Anyone outside of the binary of gender or sexuality. Especially Trans folks. Also, pronouns are not hard, just keep practicing.
Forgiving student loans. No more of the “I had to suffer, so everyone else should also suffer” mentality going forward.
Women’s bodies and agency. They are not gestational vessels, or lesser persons to be regulated by any form of government, anywhere in the world.
(Please add more to this list in the comments…)
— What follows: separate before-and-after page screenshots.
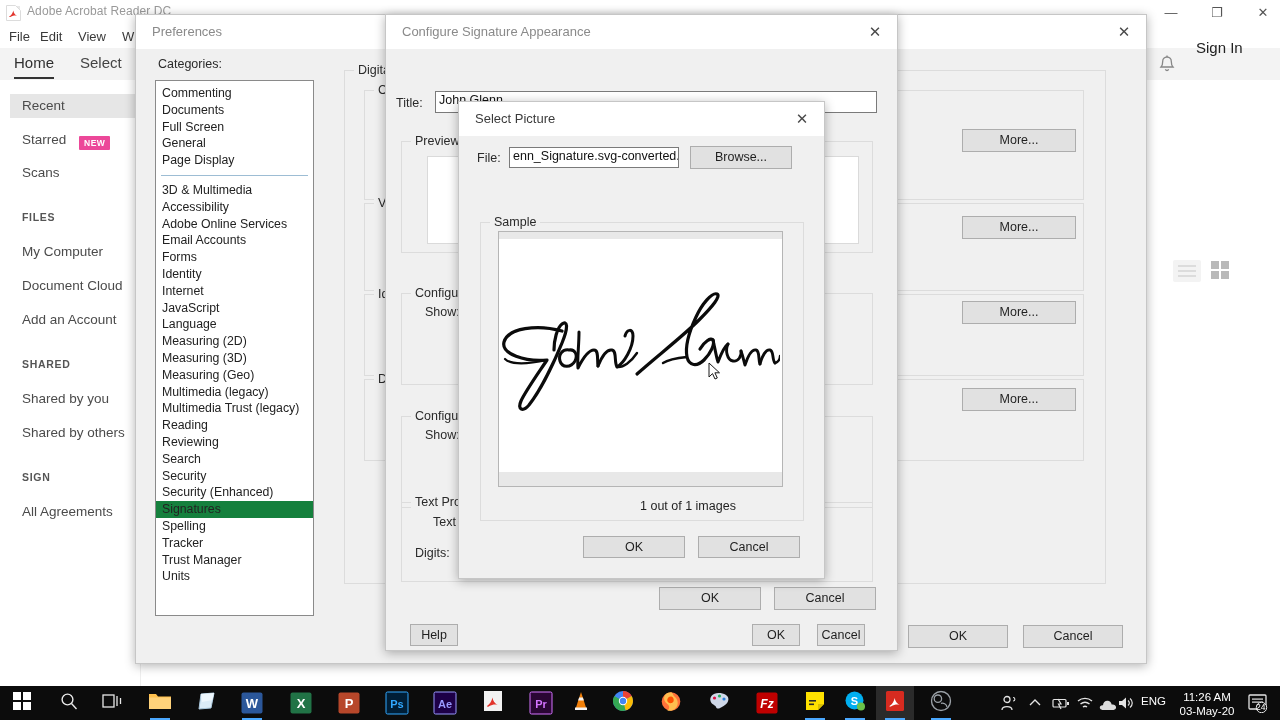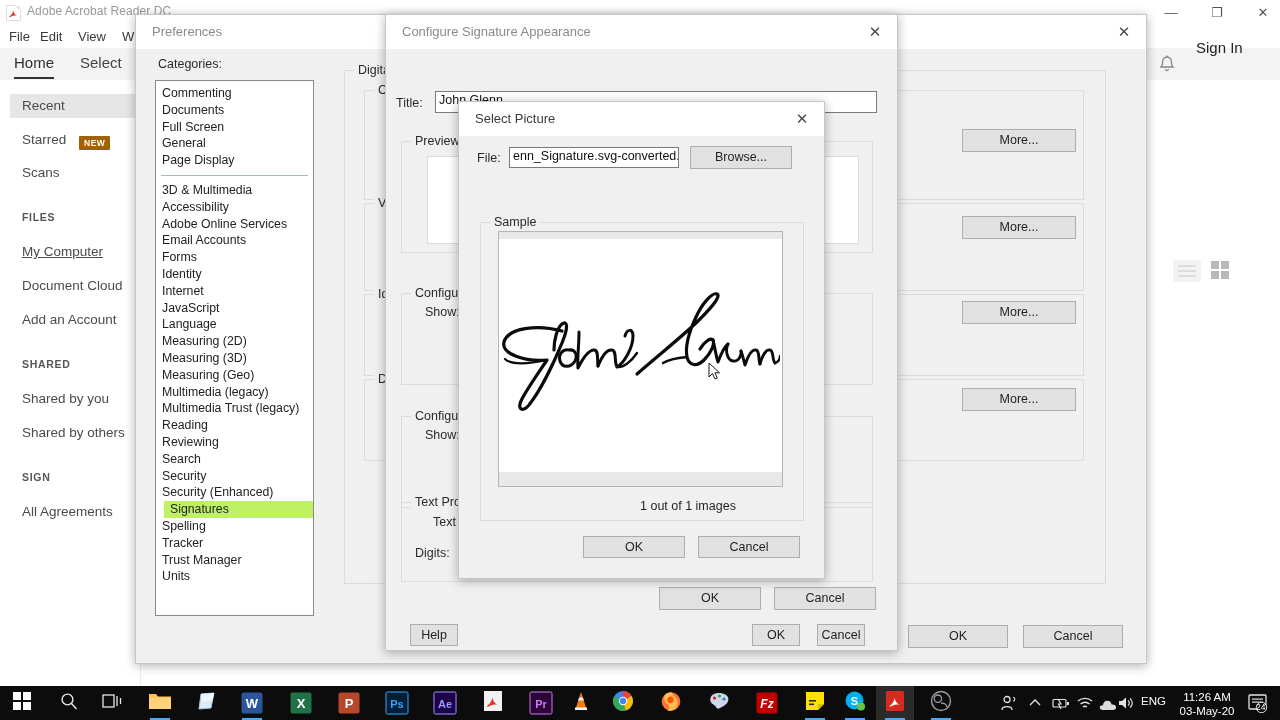--- a/index.html
+++ b/index.html
@@ -41,7 +41,7 @@
   .navrow{left:0;width:140px;height:18px;font-size:13.5px;color:#4b4b4b;line-height:18px;padding-left:22px;box-sizing:border-box;}
   .navhdr{left:0;width:140px;font-size:10.5px;color:#555;font-weight:bold;letter-spacing:.7px;padding-left:22px;box-sizing:border-box;}
   #nav-recent-bg{left:10px;top:94px;width:128px;height:24px;background:#e6e6e6;}
-  #badge-new{background:#a16207;color:#fff;font-size:8.5px;font-weight:bold;letter-spacing:.5px;padding:2px 5px 2px 5px;border-radius:1px;}
+  #badge-new{background:#ec4899;color:#fff;font-size:8.5px;font-weight:bold;letter-spacing:.5px;padding:2px 5px 2px 5px;border-radius:1px;}
 
   #acrobat-main{left:141px;top:80px;width:1139px;height:606px;background:#fff;}
   #recent-card{left:1019px;top:104px;width:120px;height:148px;background:#fff;border:1px solid #ececec;overflow:hidden;}

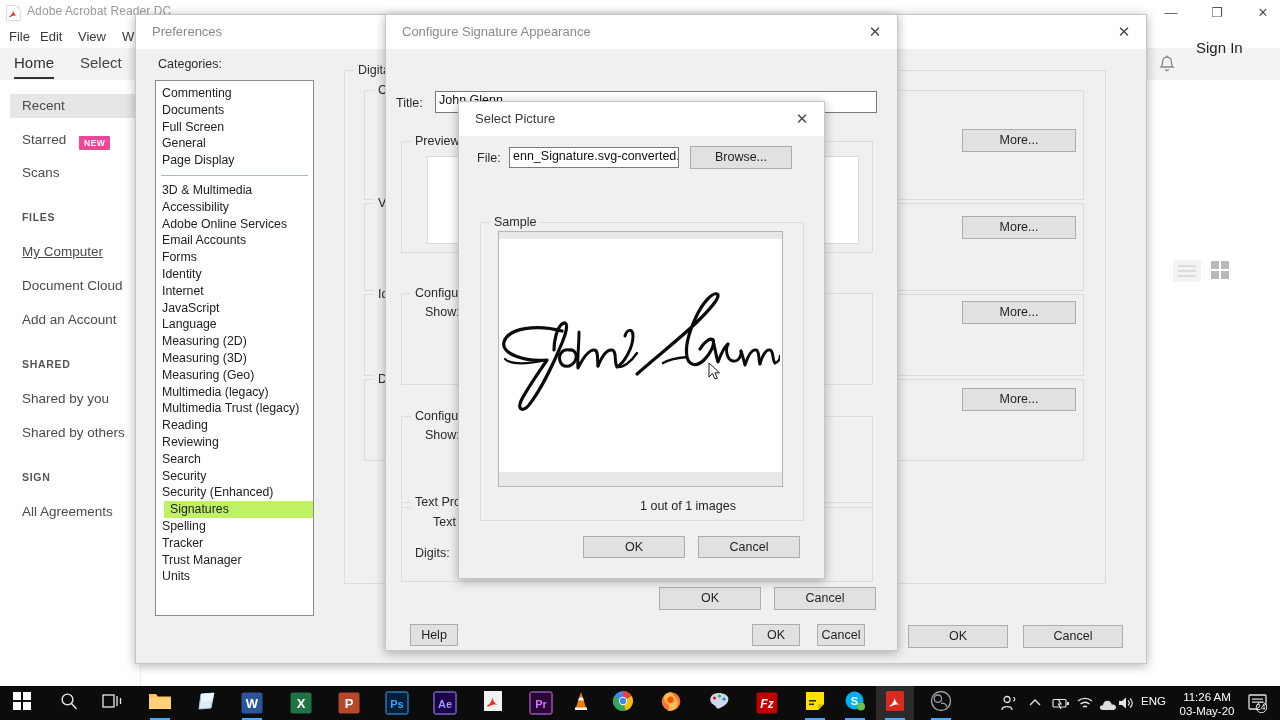--- a/index.html
+++ b/index.html
@@ -171,7 +171,7 @@
   <div class="abs navrow" style="top:164px;">Scans</div>
 
   <div class="abs navhdr" style="top:211px;">FILES</div>
-  <div class="abs navrow" style="top:243px;text-decoration:underline;">My Computer</div>
+  <div class="abs navrow" style="top:243px;">My Computer</div>
   <div class="abs navrow" style="top:277px;">Document Cloud</div>
   <div class="abs navrow" style="top:311px;">Add an Account</div>
 

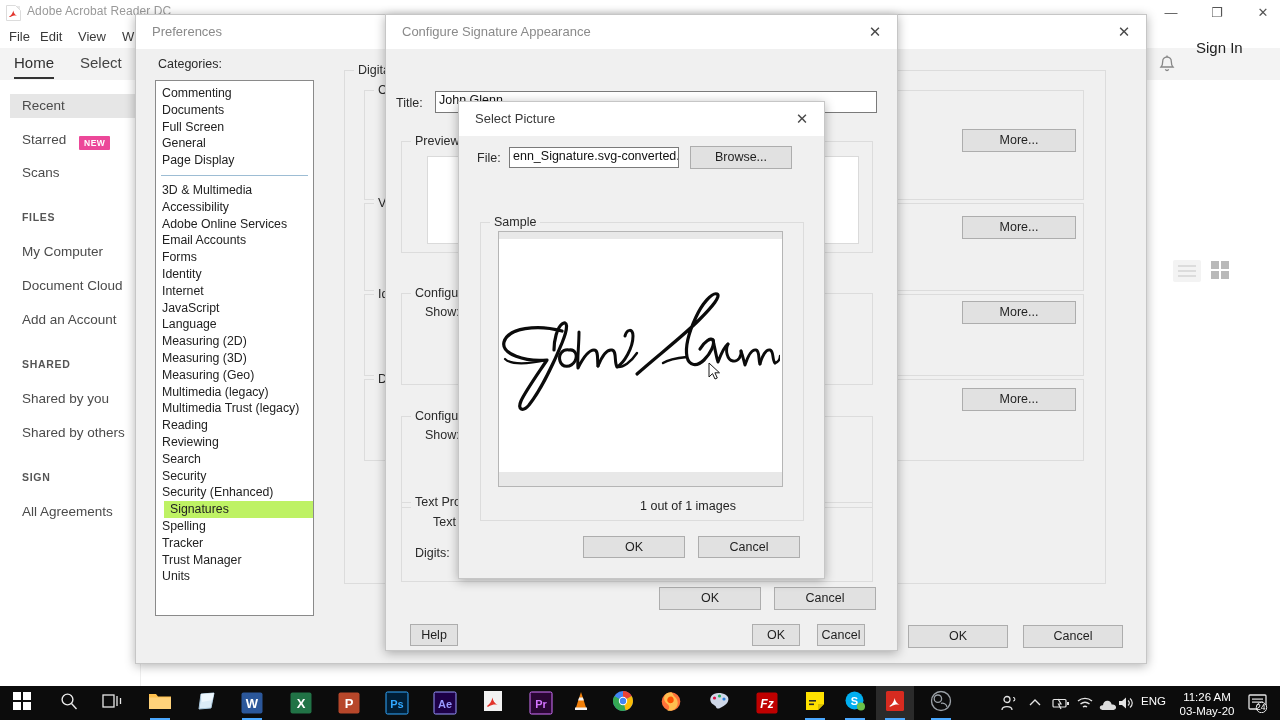--- a/index.html
+++ b/index.html
@@ -75,7 +75,7 @@
   #prefs-cat-label{left:158px;top:57px;font-size:12.5px;color:#2a2a2a;}
   #prefs-catlist{left:155px;top:80px;width:157px;height:534px;background:#fff;border:1px solid #8a8a8a;overflow:hidden;}
   .catitem{height:16.8px;line-height:16.8px;font-size:12.3px;color:#222;padding-left:6px;white-space:nowrap;}
-  .catitem.sel{background:#bef264;margin-left:8px;}
+  .catitem.sel{background:#15803d;}
   .catsep{height:1px;background:#9dbdd4;margin:6px 5px 6px 5px;}
   #prefs-digital-group{left:344px;top:70px;width:760px;height:512px;}
   .more-btn{width:114px;height:23px;line-height:21px;}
I don’t have the answers to any of this but what I emphatically know is if we continue to fuel the divide that has been firmly entrenched since the start of the pandemic we will NOT heal. The negativity leaks into all sectors of society. I do see healing happening, the ground that so many stood on has opened up and they can now see past what they so adamantly thought was “right”. This is a step… but we are far from where we used to be and quite frankly, I don’t want it to go back to how it was. I want it to be better. This will only happen if each person works on their own growth, their own level of empathy, inclusivity, understanding, which will then permeate the collective as a whole. What I do for myself will help all others. I choose to not partake in division energy of any kind. I am not interested in perpetuating this. I am healing. it feels like at a turtles pace sometimes but each step I can take is a step forward for us all.